After the hustle and bustle of the holidays, last thing anyone wants to do is more work. If you were lucky enough to host a party at your home, then it’s time for everyone’s favorite timely tradition – the cleaning of the house. There is no chore that most people dread to do than washing the dishes. Thanks to advances in technology, certain chores have become less of a burden. Enter the dish washing machine, thanks to Chicago’s very own inventor Josephine Cochrane, she has revolutionized the household work by reducing the time required to wash dishes and invest more time into leisure.
The year was 1885 on New Year’s Eve when Josephine would go on to invent (or filed her first patent) the dish washing machine; Josephine would receive her U.S. patent for no. 355,139 for her “Dish Washing Machine” a day after Christmas in 1886. The idea for a cleaning device didn’t blossom from a dislike of performing the chore (although it was a critical reason for the innovation), but it’s because she was fed up with her servants washing her fine China heirloom dishes and they kept getting them chipped.
Originally, Josephine undertook the task herself by washing the fine China, but soon became frustrated of the tedious task. She became determined to find a mechanical solution to make the chore easier, not just for herself but other as well. She went on to design a prototype of a washing machine.
“If nobody else is going to invent a dishwashing machine, I’ll do it myself.” – Josephine Cochrane.
During this time, Josephine’s husband was struggling with alcoholism and became ill and died in 1883 – leaving her with about $1,500 and an alarming amount of debt. Making her invention of a workable dishwashing machine a crucial financial necessity and no longer a dream. Finding knowledge and experience proved difficult.
“I couldn’t get men to do the things I wanted in my way until they had tried and failed in their own…And that was costly for me. They knew I knew nothing, academically, about mechanics, and they insisted on having their own way with my invention until they convinced themselves my way was the better, no matter how I had arrived at it,” Josephine said.
In 1923, Josephine founded the Crescent Dishwashing Company with a distinctive half-moon logo.

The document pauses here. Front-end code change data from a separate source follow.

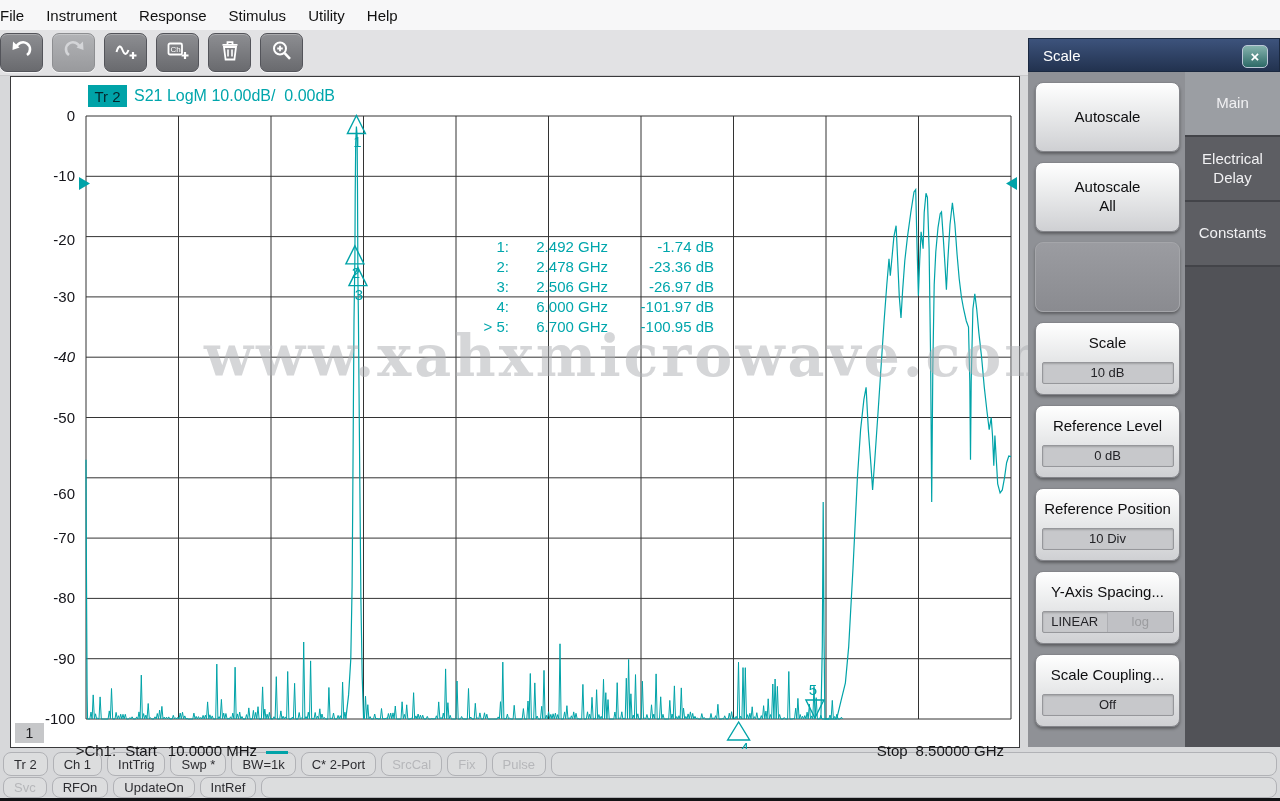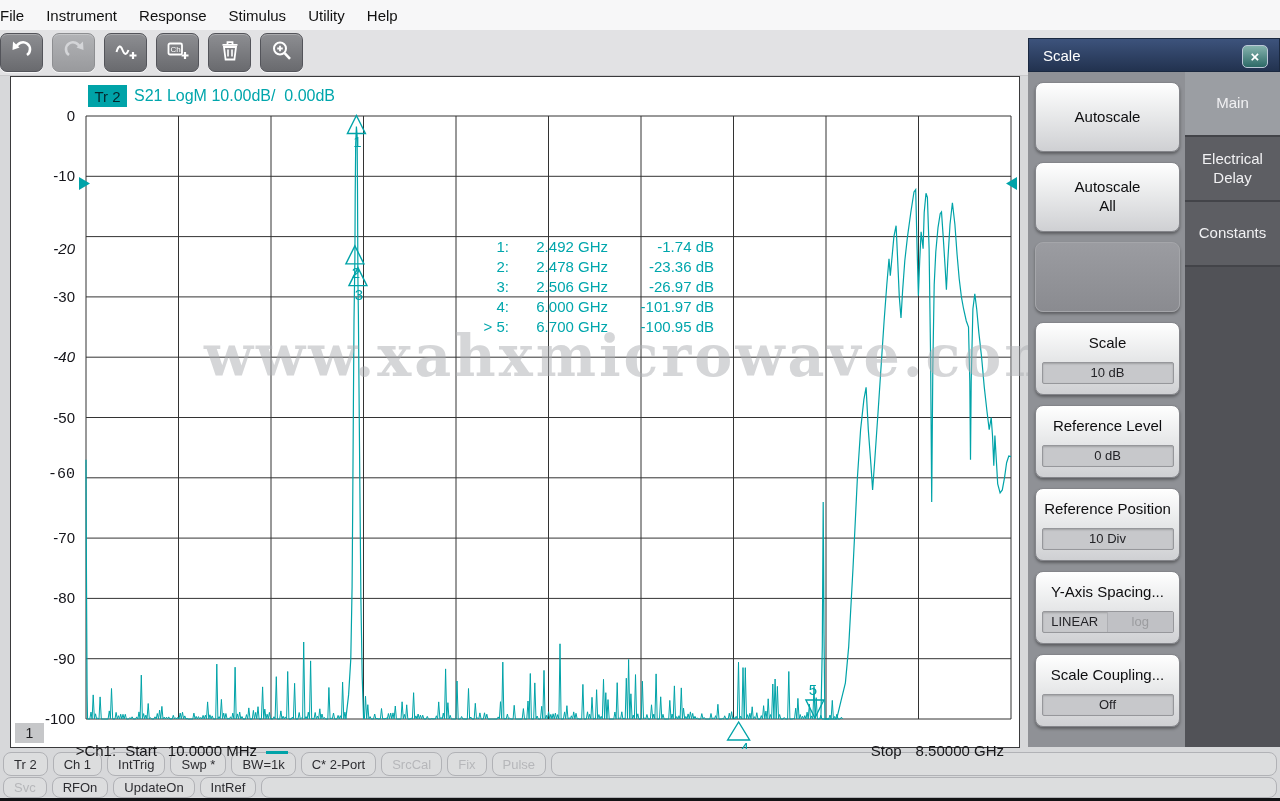--- a/index.html
+++ b/index.html
@@ -38,21 +38,21 @@
   .chbadge{position:absolute;left:4px;top:646px;width:29px;height:20px;background:#c6c7c9;
            color:#1d1d1f;font-size:14px;display:flex;align-items:center;justify-content:center;z-index:4}
   .stext{position:absolute;top:648px;font-size:15px;color:#161618;z-index:4;white-space:pre}
   #st-left{left:48px}
   #st-left .gap1{margin-left:9px}
   #st-left .gap2{margin-left:11px}
   .start-dash{display:inline-block;width:22px;height:3px;background:#00a3a8;margin-left:9px;vertical-align:middle}
   #st-center{left:405px}
   #st-center .gap1{margin-left:17px}
   #st-right{right:15px}
-  #st-right .gap1{margin-left:14px}
+  #st-right .gap1{margin-left:8px}
 
   
   .watermark{position:absolute;left:204px;top:322px;z-index:3;pointer-events:none;white-space:nowrap;
              font-family:"DejaVu Serif",serif;font-weight:bold;font-size:57px;letter-spacing:3px;
              color:rgba(172,173,177,0.5)}
 
   
   .panel{position:absolute;left:1028px;top:38px;width:252px;height:709px;z-index:10}
   .panel-title{height:34px;background:linear-gradient(#3d537c,#22324f);border:1px solid #1b2940;
                box-sizing:border-box;display:flex;align-items:center;color:#fff;font-size:15px;
@@ -185,25 +185,25 @@
         <text x="801.886925795053" y="618" fill="#00a3a8" font-size="15" text-anchor="middle" font-family="Liberation Sans, sans-serif">5</text>
       </g>
       <polygon points="68,100 68,113 79,106.5" fill="#00a3a8"></polygon>
       <polygon points="1006,100 1006,113 995,106.5" fill="#00a3a8"></polygon>
     </svg>
   <div class="tr-badge">Tr 2</div>
   <div class="tr-title">S21 LogM 10.00dB/  0.00dB</div>
   <div id="ylabels">
       <div class="ylab" style="top: 30px;">0</div>
       <div class="ylab" style="top: 90.3px;">-10</div>
-      <div class="ylab" style="top: 163px; font-style: italic;">-20</div>
+      <div class="ylab" style="top: 154px;">-20</div>
       <div class="ylab" style="top: 210.9px;">-30</div>
       <div class="ylab" style="top: 271.2px; font-style: italic;">-40</div>
       <div class="ylab" style="top: 331.5px;">-50</div>
-      <div class="ylab" style="top: 389px; font-family: Liberation Mono, monospace;">-60</div>
+      <div class="ylab" style="top: 408px;">-60</div>
       <div class="ylab" style="top: 452.1px;">-70</div>
       <div class="ylab" style="top: 512.4px;">-80</div>
       <div class="ylab" style="top: 572.7px;">-90</div>
       <div class="ylab" style="top: 633px;">-100</div>
     </div>
   <div class="readout" id="readout">
       <div class="r">
         <span class="c1">1:</span>
         <span class="c2">2.492  GHz</span>
         <span class="c3">-1.74 dB</span>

In 1926, the company was acquired by the Hobart Manufacturing Company, who also manufactured dishwashers under the KitchenAid brand name. In 1986, the Whirlpool Corporation acquired KitchenAid.
Josephine’s journey as an inventor and entrepreneur was a difficult one to say the least. She died at her home in Chicago on August 3, 1913, at the age of 74. Josephine Cochran was inducted into the National Inventors Hall of Fame in 2006. With each passing year, we raise a glass to Josephine and her remarkable invention to spend more time with the people and things that matter in our life…like keeping our hands dry of soapy bubbles.